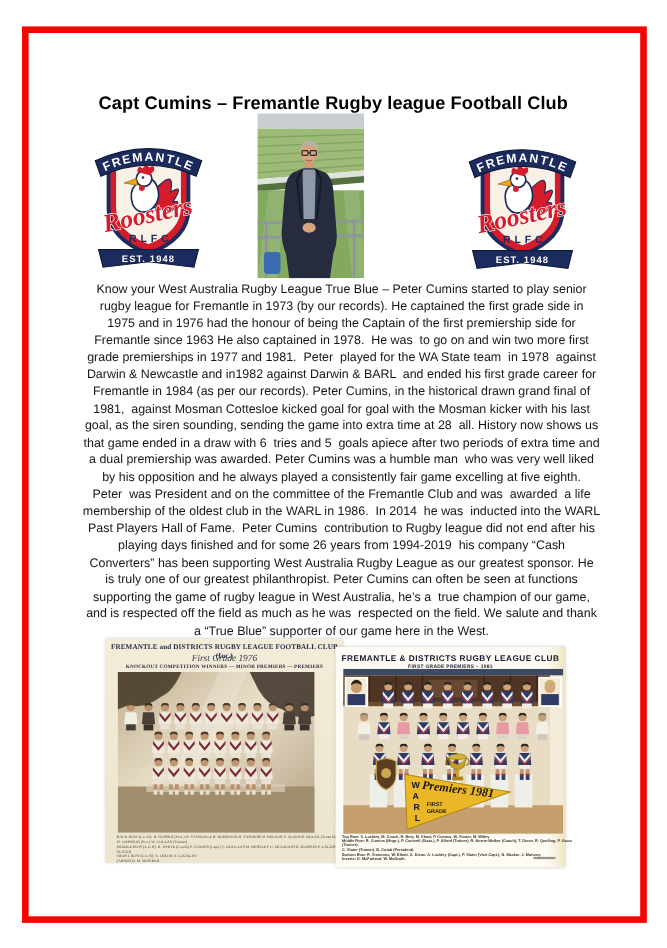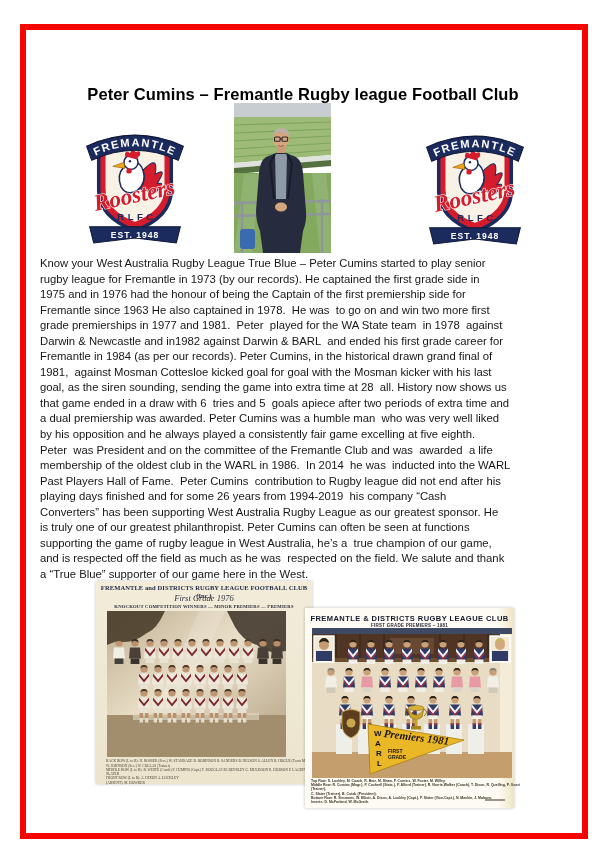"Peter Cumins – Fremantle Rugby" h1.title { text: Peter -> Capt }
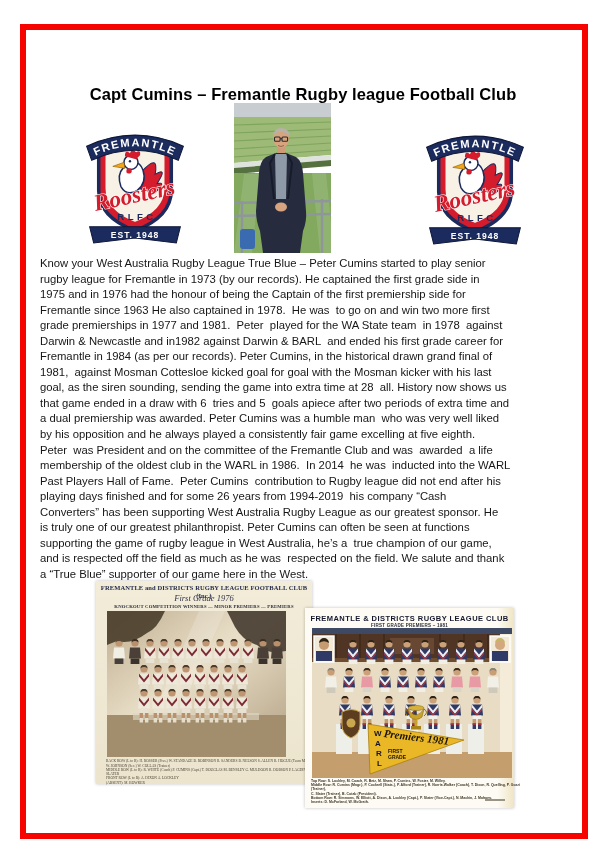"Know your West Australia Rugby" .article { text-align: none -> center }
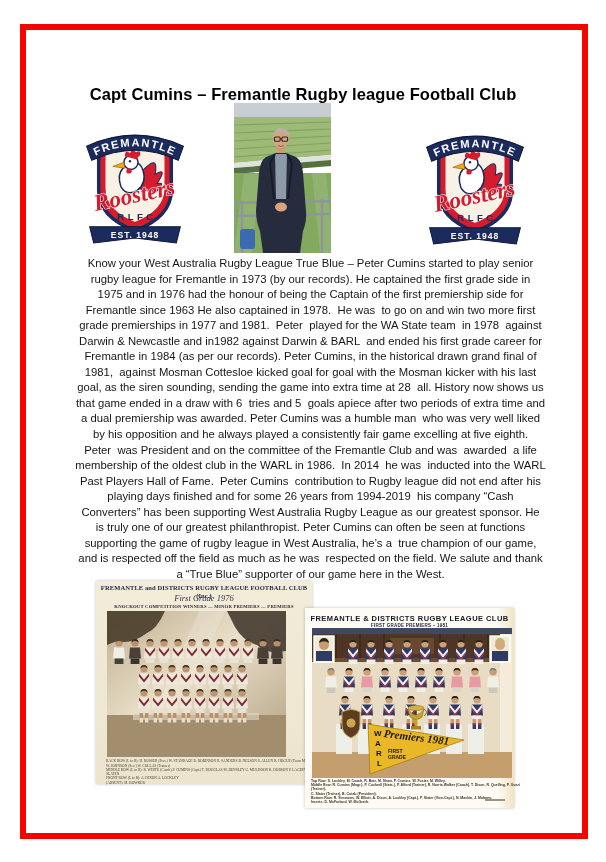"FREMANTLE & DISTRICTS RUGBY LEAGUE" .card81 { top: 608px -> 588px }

* * *

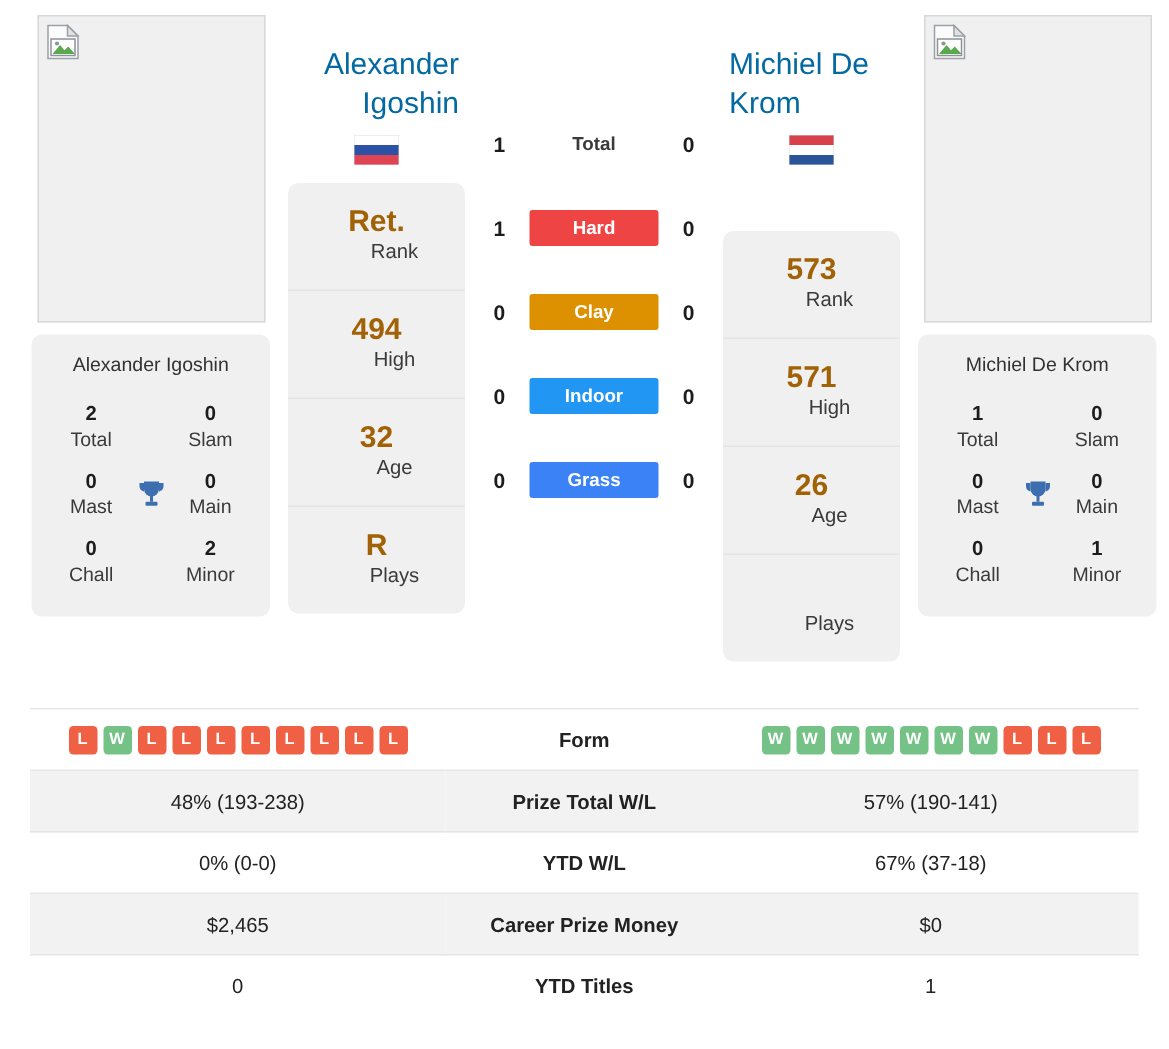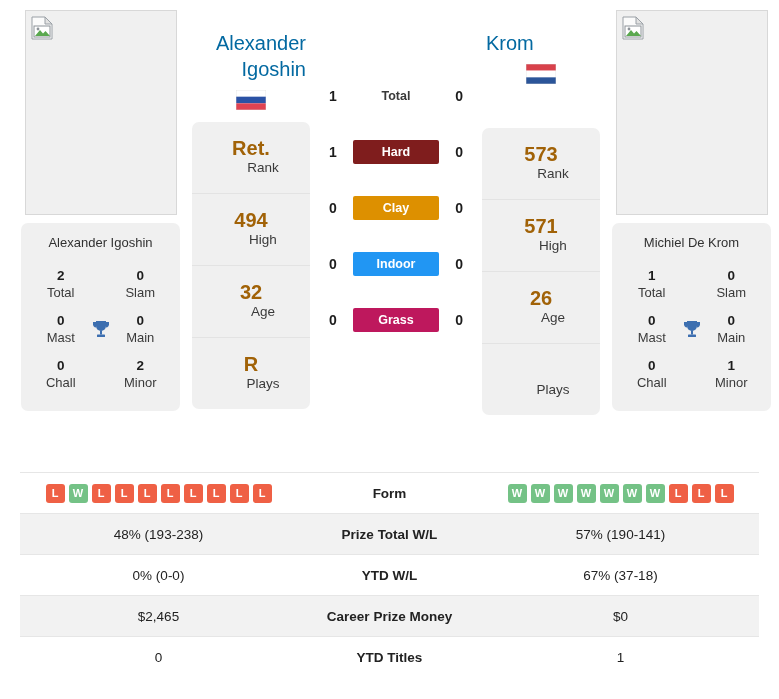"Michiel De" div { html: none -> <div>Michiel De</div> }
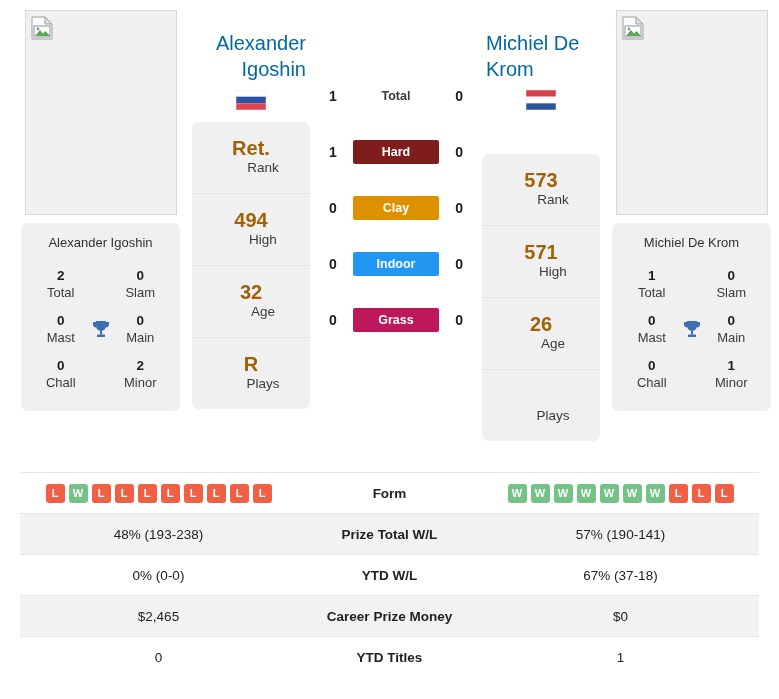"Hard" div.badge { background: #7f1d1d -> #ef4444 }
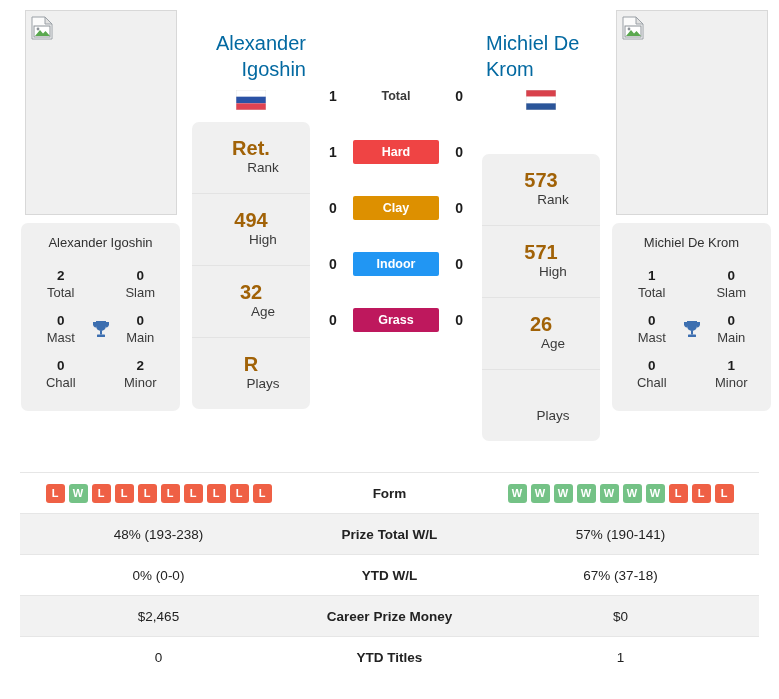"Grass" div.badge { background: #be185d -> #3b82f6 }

==

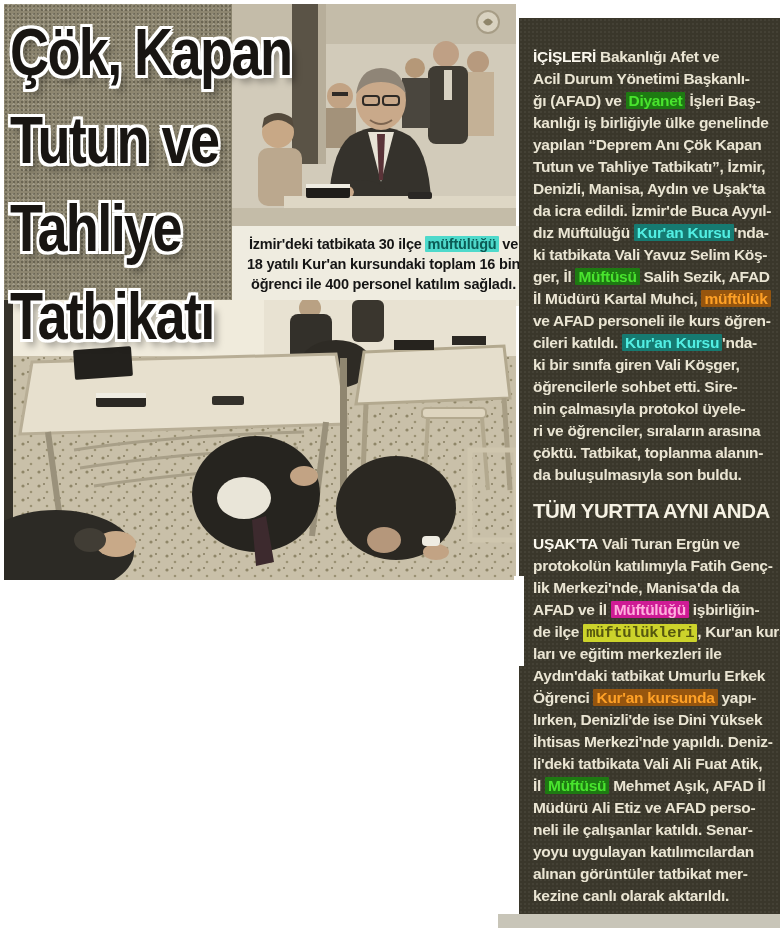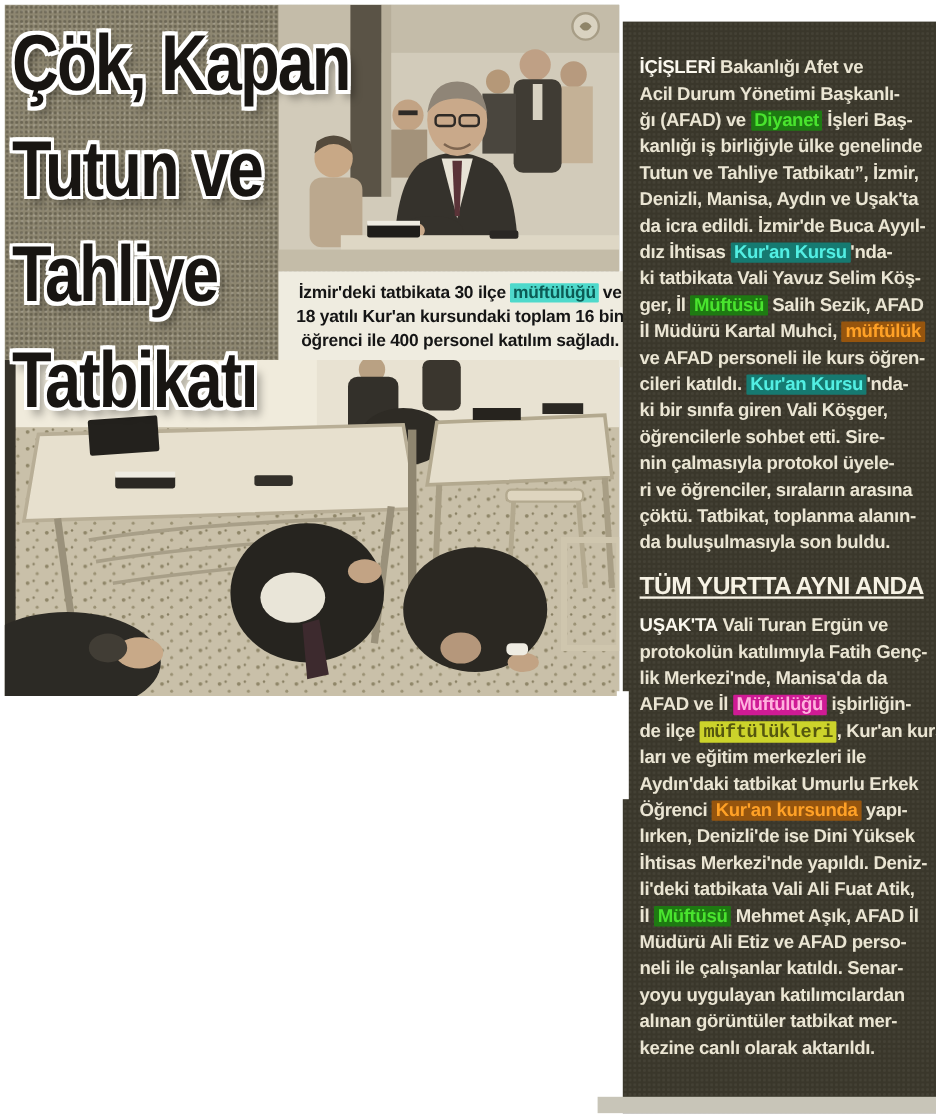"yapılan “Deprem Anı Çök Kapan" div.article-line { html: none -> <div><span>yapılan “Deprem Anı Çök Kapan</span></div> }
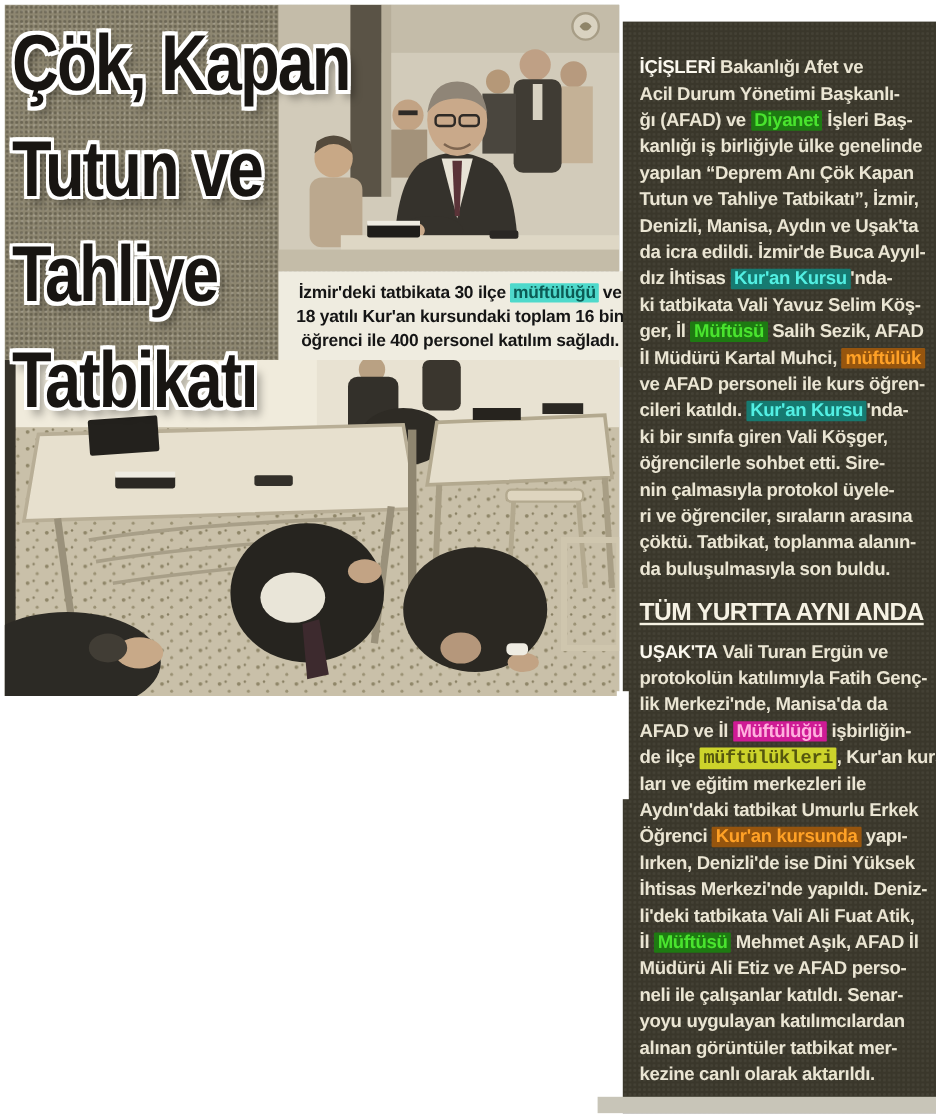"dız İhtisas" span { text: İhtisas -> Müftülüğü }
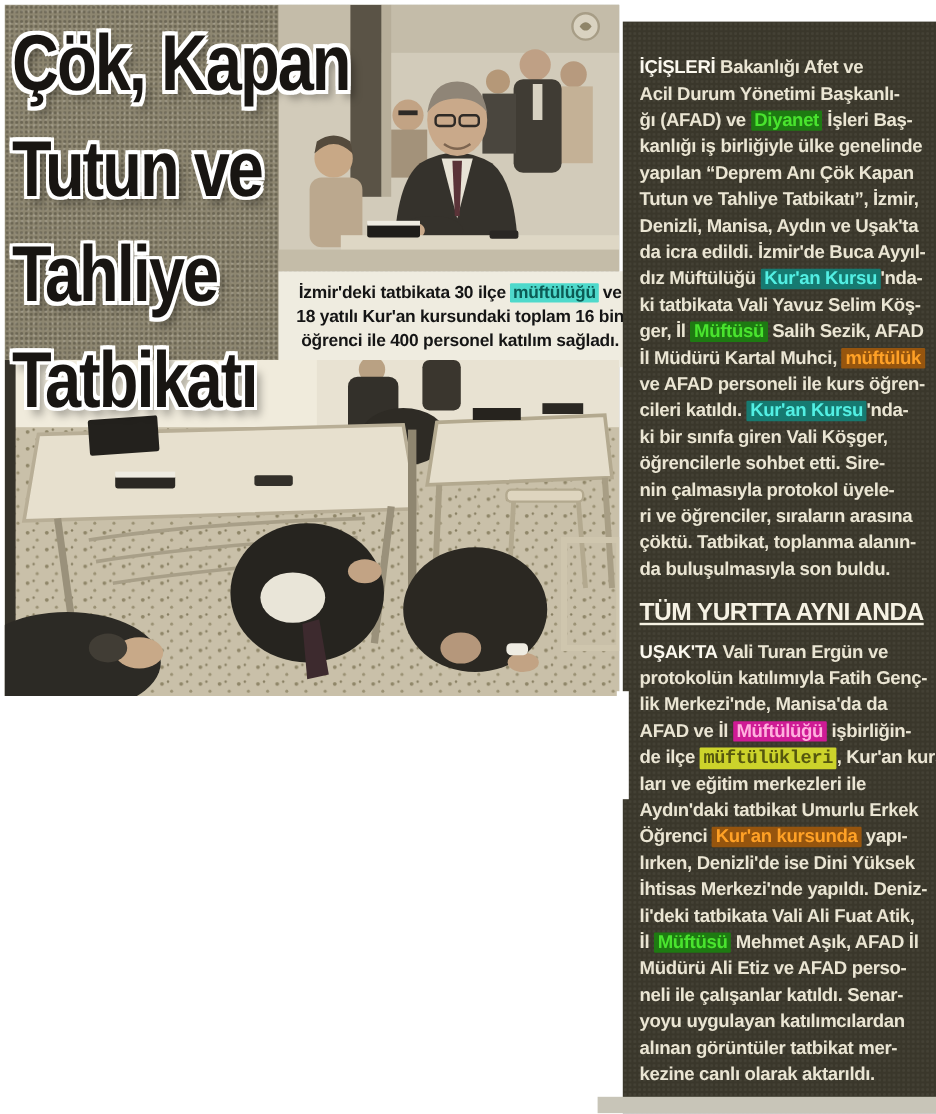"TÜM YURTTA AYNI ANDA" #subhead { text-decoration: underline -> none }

#### What to work on
Give back exactly the lines above that run from the one with "none -> <div><span>yapılan" to the one with "text-decoration: underline ->", including both, with the pictures left out.

#### Answer for this exercise
"yapılan “Deprem Anı Çök Kapan" div.article-line { html: none -> <div><span>yapılan “Deprem Anı Çök Kapan</span></div> }
"dız İhtisas" span { text: İhtisas -> Müftülüğü }
"TÜM YURTTA AYNI ANDA" #subhead { text-decoration: underline -> none }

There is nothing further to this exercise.